I had the odd experience this morning of getting to drive across the 14th Street bridge on my way back home from my evacuated office building in Crystal City, and see the Pentagon burning. I didn't particularly want to evacuate, but hey, it wasn't my choice.

Upon coming home, I mostly listened to the radio all day, called family, and absorbed everything. The only thing that I think has changed, is that we, as a country, cannot, and do not feel insulated anymore. We are a target, for a number of reasons, and we are a target that can be hit.

Hopefully this will not lead to a crackdown on our civil liberties, and if it starts to, I will fight it tooth and nail. The goal of terrorism is to make your enemies live in fear. I will not live in fear, nor will I stand idly by while my government takes away my freedoms in pursuit of an illusory safety.

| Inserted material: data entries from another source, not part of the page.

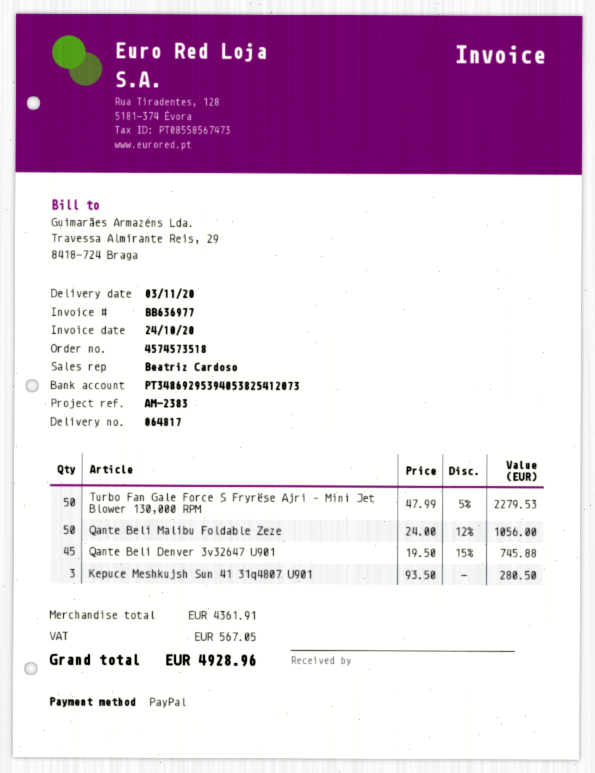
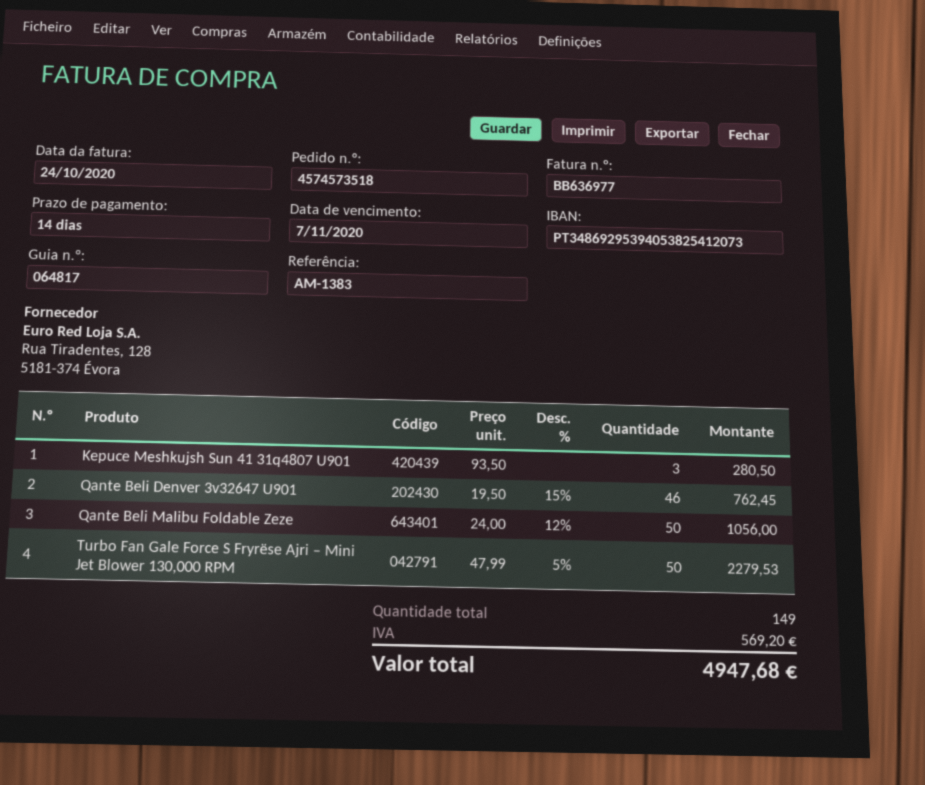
reference: AM-2383 -> AM-1383
Qante Beli Denver 3v32647 U901: 45 x 19.50 - 15% = 745.88 -> 46 x 19.50 - 15% = 762.45
tax: 567.05 -> 569.20
total: 4928.96 -> 4947.68

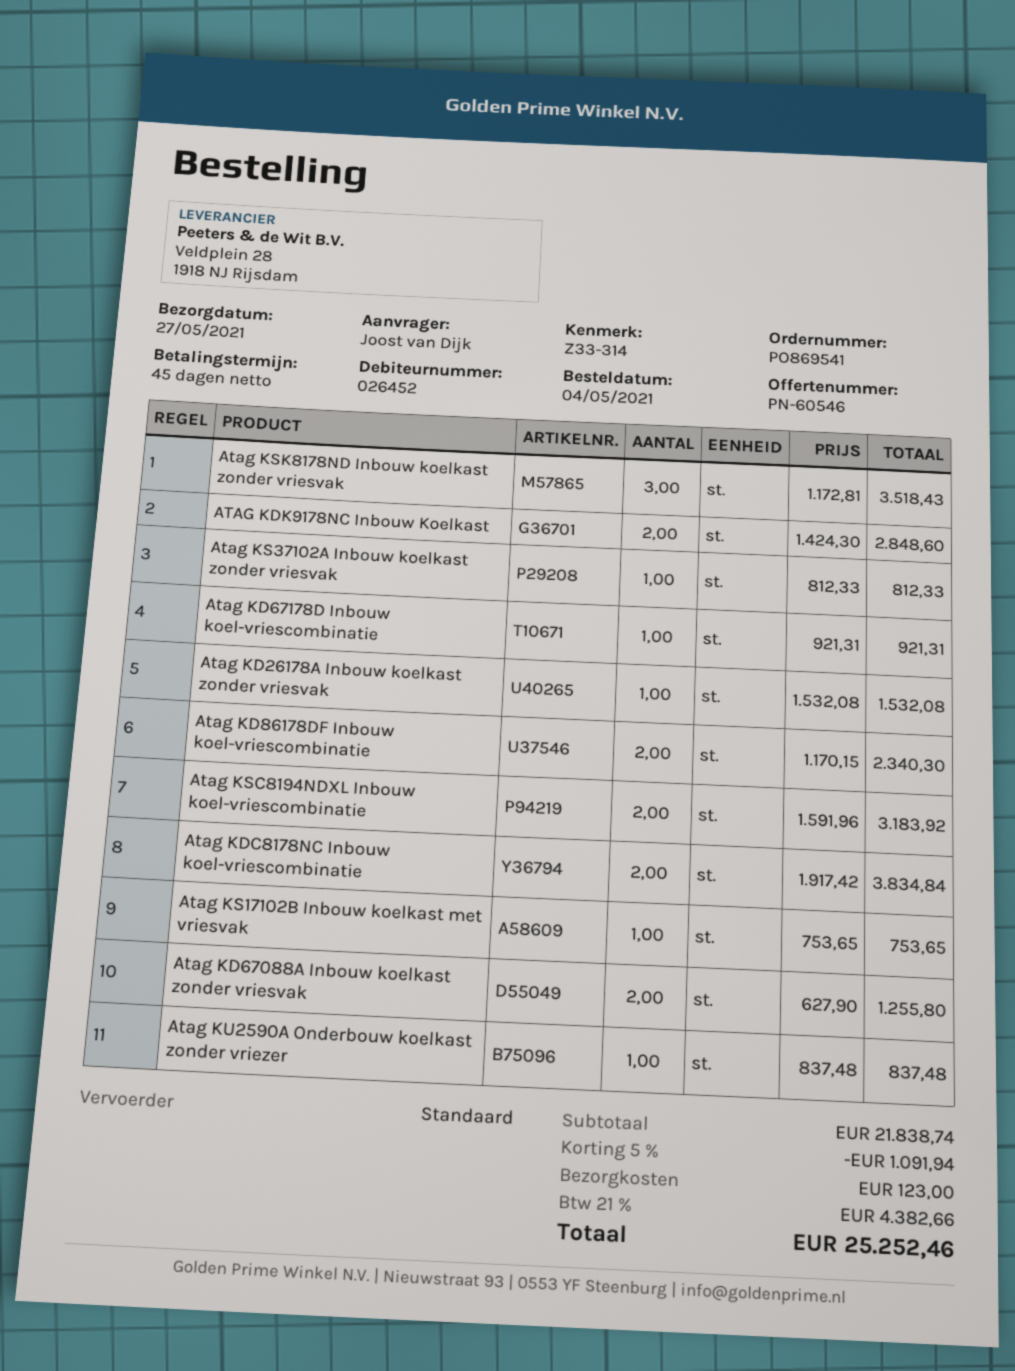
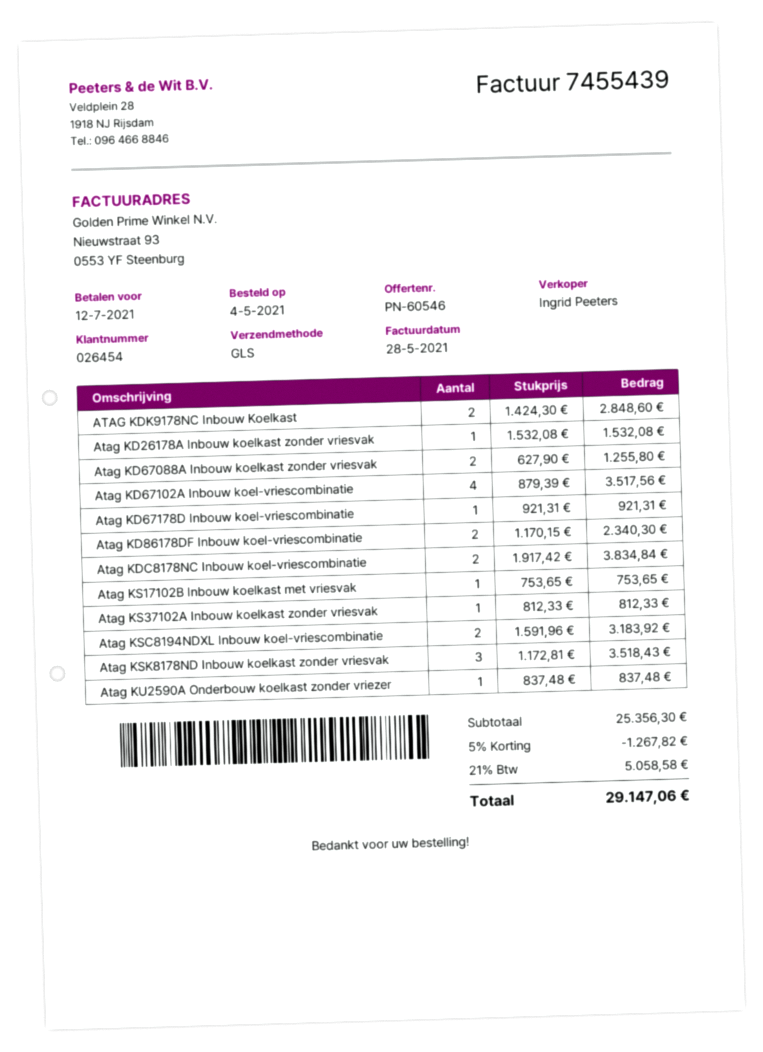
customer number: 026452 -> 026454
shipping method: standard -> GLS
Atag KD67102A Inbouw koel-vriescombinatie: none -> 4 x 879.39 = 3517.56
subtotal: 21838.74 -> 25356.30
discount: 5% = 1091.94 -> 5% = 1267.82
shipping: 123.00 -> none
tax: 21% = 4382.66 -> 21% = 5058.58
total: 25252.46 -> 29147.06

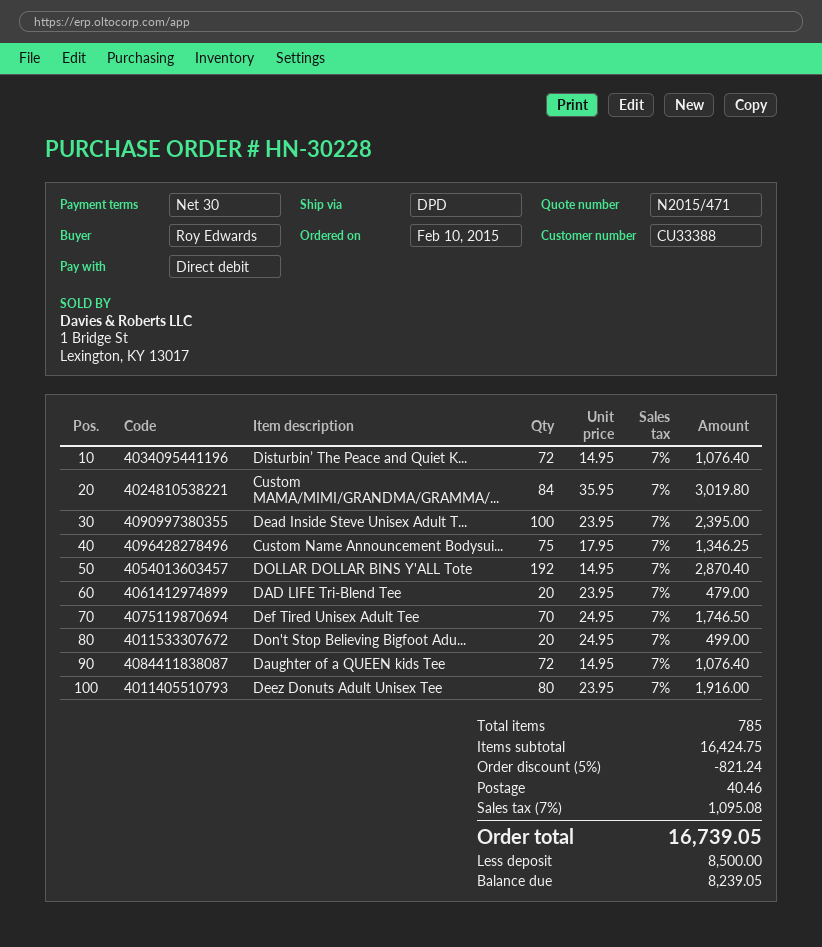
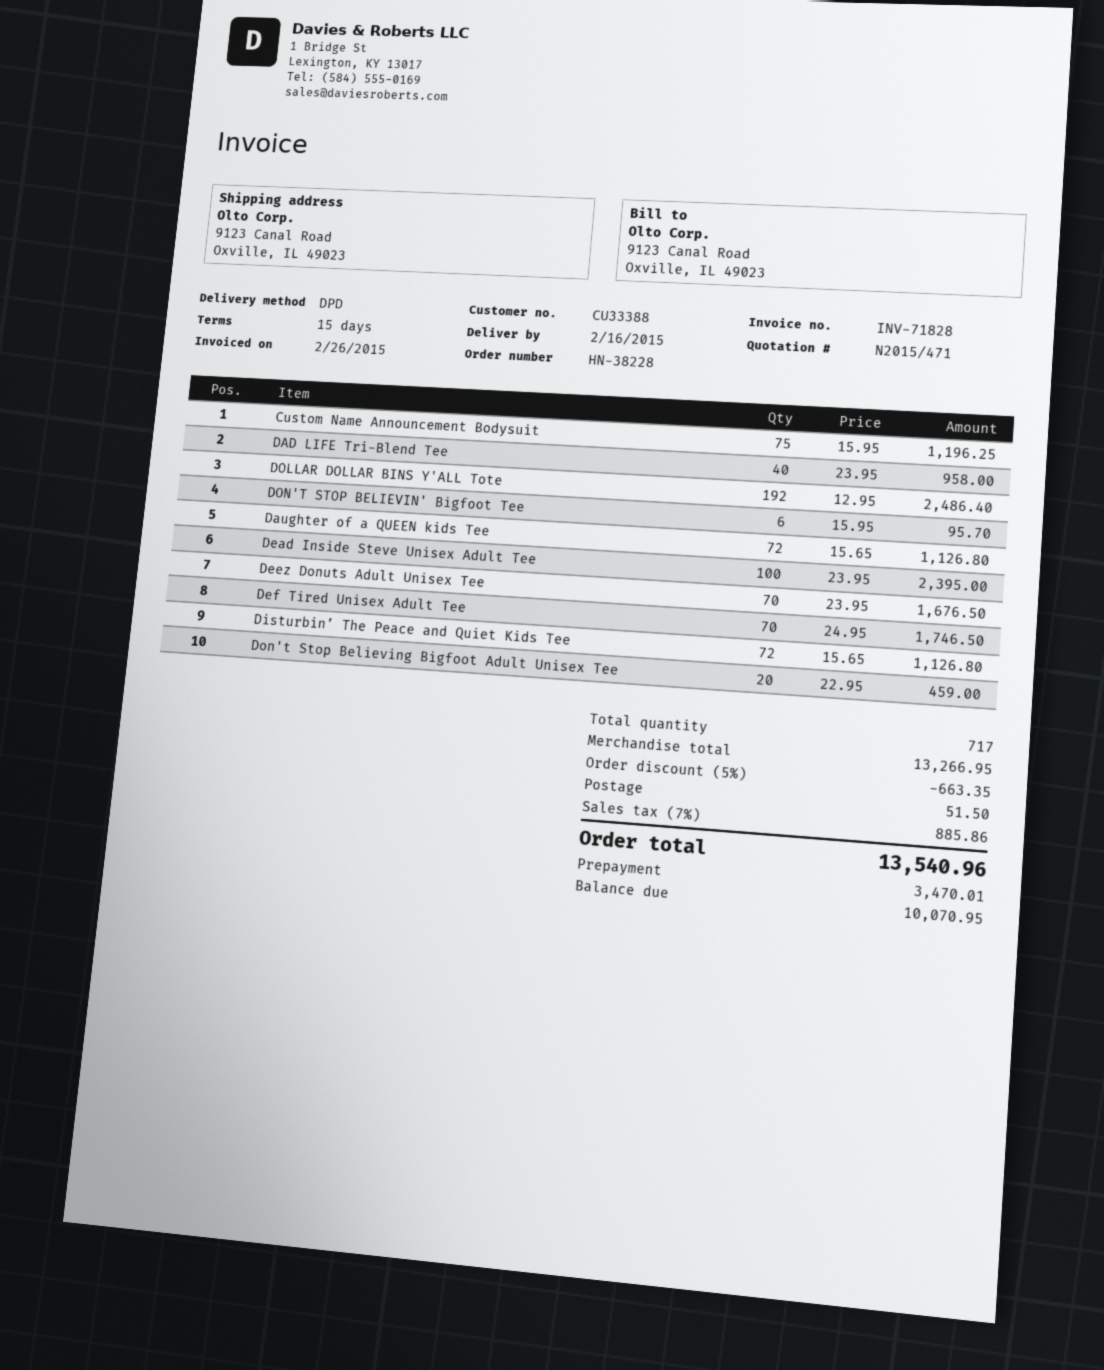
order number: HN-30228 -> HN-38228
payment terms: 30 days -> 15 days
Disturbin’ The Peace and Quiet K...: 72 x 14.95 = 1076.40 -> 72 x 15.65 = 1126.80
Custom MAMA/MIMI/GRANDMA/GRAMMA/...: 84 x 35.95 = 3019.80 -> none
Custom Name Announcement Bodysui...: 75 x 17.95 = 1346.25 -> 75 x 15.95 = 1196.25
DOLLAR DOLLAR BINS Y'ALL Tote: 192 x 14.95 = 2870.40 -> 192 x 12.95 = 2486.40
DAD LIFE Tri-Blend Tee: 20 x 23.95 = 479.00 -> 40 x 23.95 = 958.00
Don't Stop Believing Bigfoot Adu...: 20 x 24.95 = 499.00 -> 20 x 22.95 = 459.00
Daughter of a QUEEN kids Tee: 72 x 14.95 = 1076.40 -> 72 x 15.65 = 1126.80
Deez Donuts Adult Unisex Tee: 80 x 23.95 = 1916.00 -> 70 x 23.95 = 1676.50
DON'T STOP BELIEVIN' Bigfoot Tee: none -> 6 x 15.95 = 95.70
total quantity: 785 -> 717
subtotal: 16424.75 -> 13266.95
discount: 5% = 821.24 -> 5% = 663.35
shipping: 40.46 -> 51.50
tax: 7% = 1095.08 -> 7% = 885.86
total: 16739.05 -> 13540.96
deposit: 8500.00 -> 3470.01
balance: 8239.05 -> 10070.95

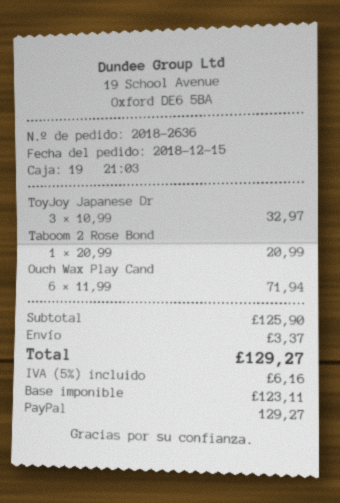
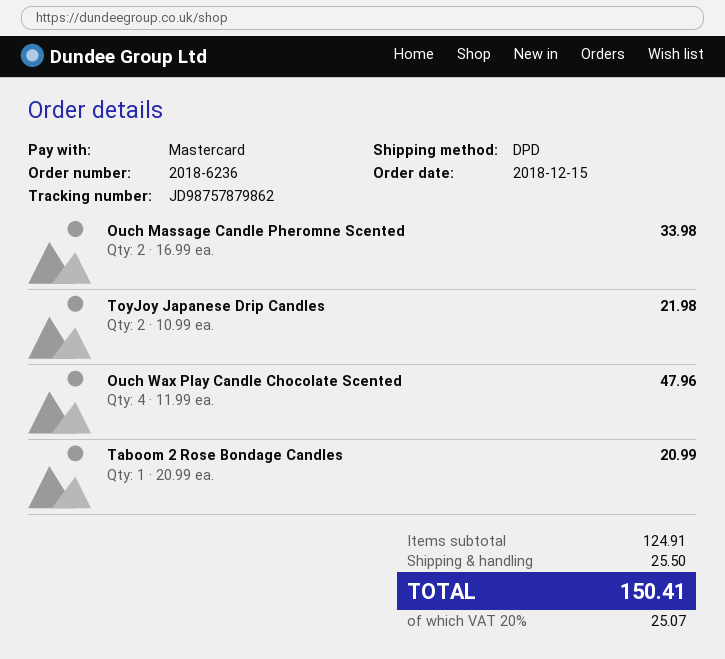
order number: 2018-2636 -> 2018-6236
payment method: PayPal -> Mastercard
ToyJoy Japanese Dr: 3 x 10.99 = 32.97 -> 2 x 10.99 = 21.98
Ouch Wax Play Cand: 6 x 11.99 = 71.94 -> 4 x 11.99 = 47.96
Ouch Massage Candle Pheromne Scented: none -> 2 x 16.99 = 33.98
subtotal: 125.90 -> 124.91
shipping: 3.37 -> 25.50
tax: 5% = 6.16 -> 20% = 25.07
total: 129.27 -> 150.41

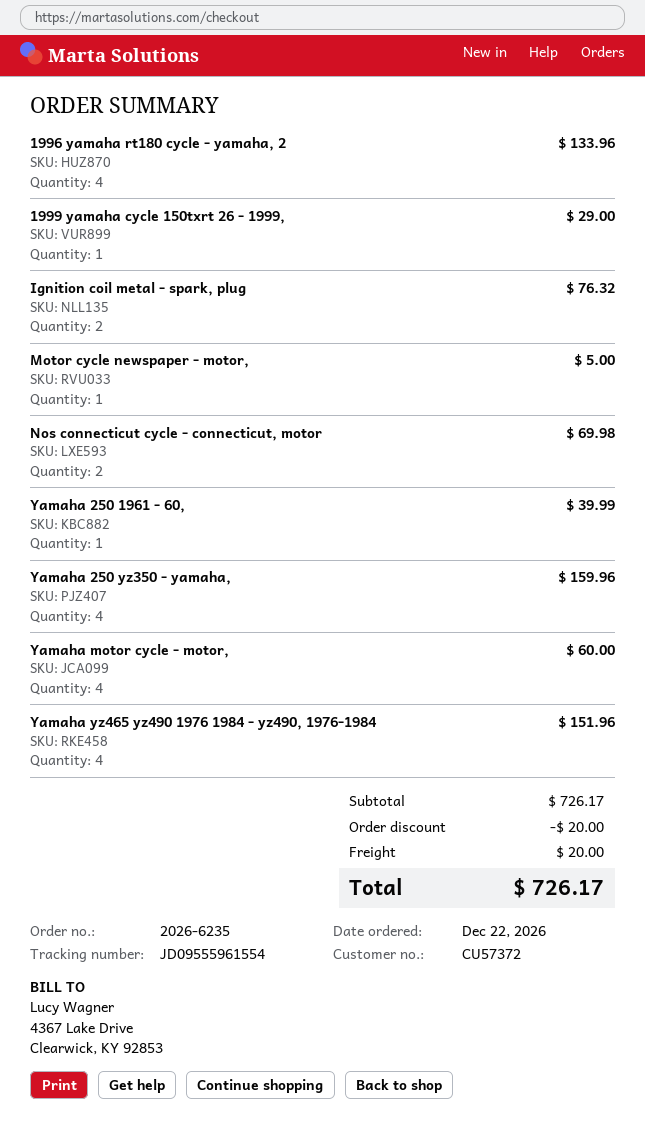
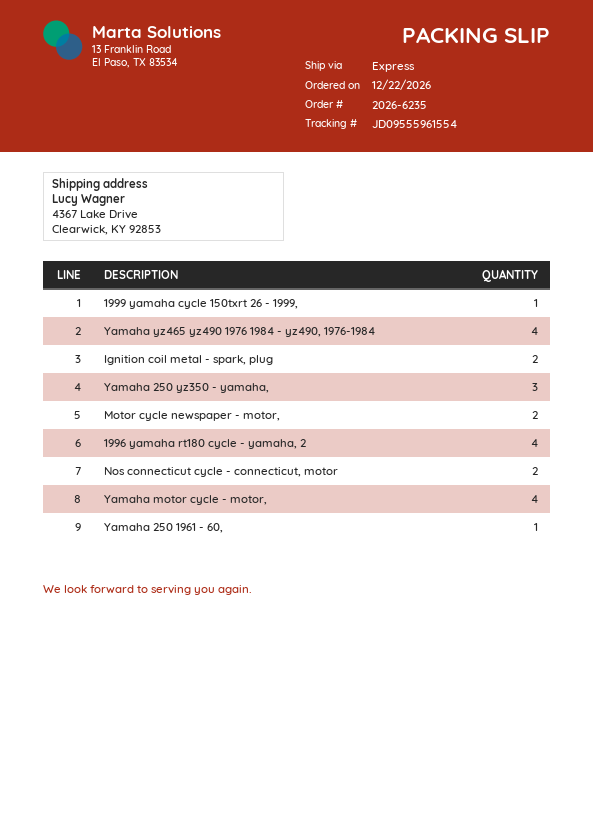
Motor cycle newspaper - motor,: 1 -> 2
Yamaha 250 yz350 - yamaha,: 4 -> 3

Perhaps we will begin to reflect on how we became a target. We meddle in many affair that are not legitimately ours, and do so with a capriciousness that should have raised eyebrows long ago. I hope those eyebrows raise in the days to come, and we take stock of our foreign policy. We cannot intervene all over the world, and expect to be safe. At a minimum, a return to the Monroe Doctrine, a policy of keeping our nose firmly in our own hemisphere, would limit the reasons we give for people to lash out against us.

Don't get me wrong, I want revenge as much as anyone else, but I also want to go back to my life. I lived through this day, and consider myself lucky. However, I will not be paralyzed by fear, cowering at home, when there is work to do. I will be an example unto others, sucking it up, and returning to normalcy as soon as possible. As Americans, we show our strength not in the intensity of our reactions, but in the resiliency of our people.

With that, I'm going to get some sleep. That, and avoid the news.